ABSTRACT

The processes of power and authority among Aboriginal people and in relation to bureaucracies in Charters Towers are the subject of this chapter. In particular I examine the categories ‘elder’ and ‘our old people’ and argue that these concepts are central to the ordering of social relations and authority. These categories might be differentiated by pointing to the fact that, firstly, ‘elders’ is a concept that Aboriginal people and agents of the state use in their ‘consultation with the community’ in administration and bureaucracies. Elder is a concept from Aboriginal social practice that draws on notions of gerontocracy, older and knowledgeable men and women have the higher authority, they make decisions for the wider group, are leaders.

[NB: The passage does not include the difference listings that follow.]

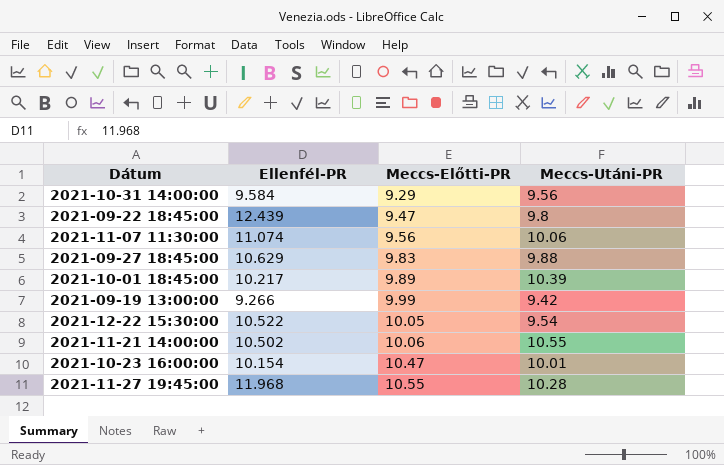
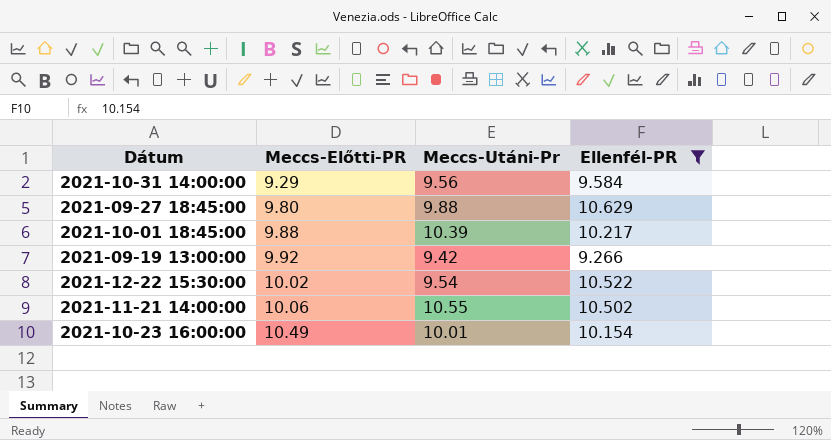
filter: none -> Ellenfél-PR <= 10.629
column name: Meccs-Utáni-PR -> Meccs-Utáni-Pr
column Ellenfél-PR | position: 2 -> 4
2021-09-27 18:45:00 | Meccs-Előtti-PR: 9.83 -> 9.80
2021-10-01 18:45:00 | Meccs-Előtti-PR: 9.89 -> 9.88
2021-09-19 13:00:00 | Meccs-Előtti-PR: 9.99 -> 9.92
2021-12-22 15:30:00 | Meccs-Előtti-PR: 10.05 -> 10.02
2021-10-23 16:00:00 | Meccs-Előtti-PR: 10.47 -> 10.49

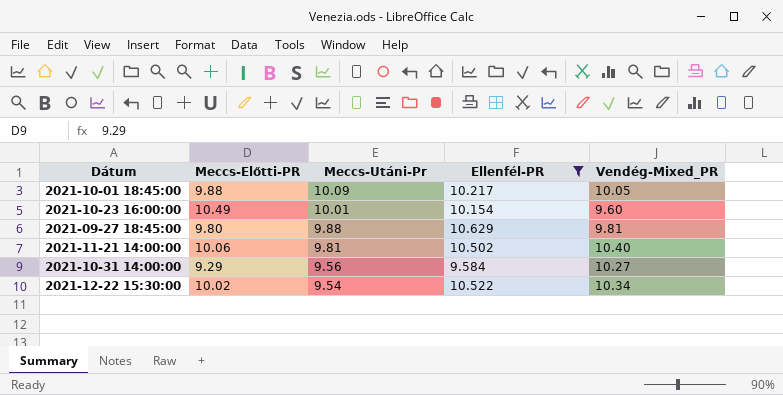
row order: Meccs-Előtti-PR ascending -> Meccs-Utáni-Pr descending
column Vendég-Mixed_PR | position: none -> 5
row 2021-09-19 13:00:00: 9.92 | 9.42 | 9.266 -> none
2021-10-01 18:45:00 | Meccs-Utáni-Pr: 10.39 -> 10.09
2021-11-21 14:00:00 | Meccs-Utáni-Pr: 10.55 -> 9.81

The term was incorporated by colonial state apparatuses (for example in the Aboriginal Land Act 1991 (QLD)) and turned into a fixed category (see Gledhill 1994: 80). ‘Our old people’, on the other hand, was a phrase I heard Aboriginal people use to refer to their own past in place, their relatedness, relationships and shared history. ‘Our old people’ included those remembered dead and those who are buried in the local cemetery, whose graves (and the tending of these) attested to a certain belonging in place. The category ‘our old people’ was also mobilised to give particular practices an authenticity and authority that was expected from demonstrations of ‘tradition’ and ‘culture’, especially in relation to the state. There were interfusions in the categories which has led me to analyse them together here.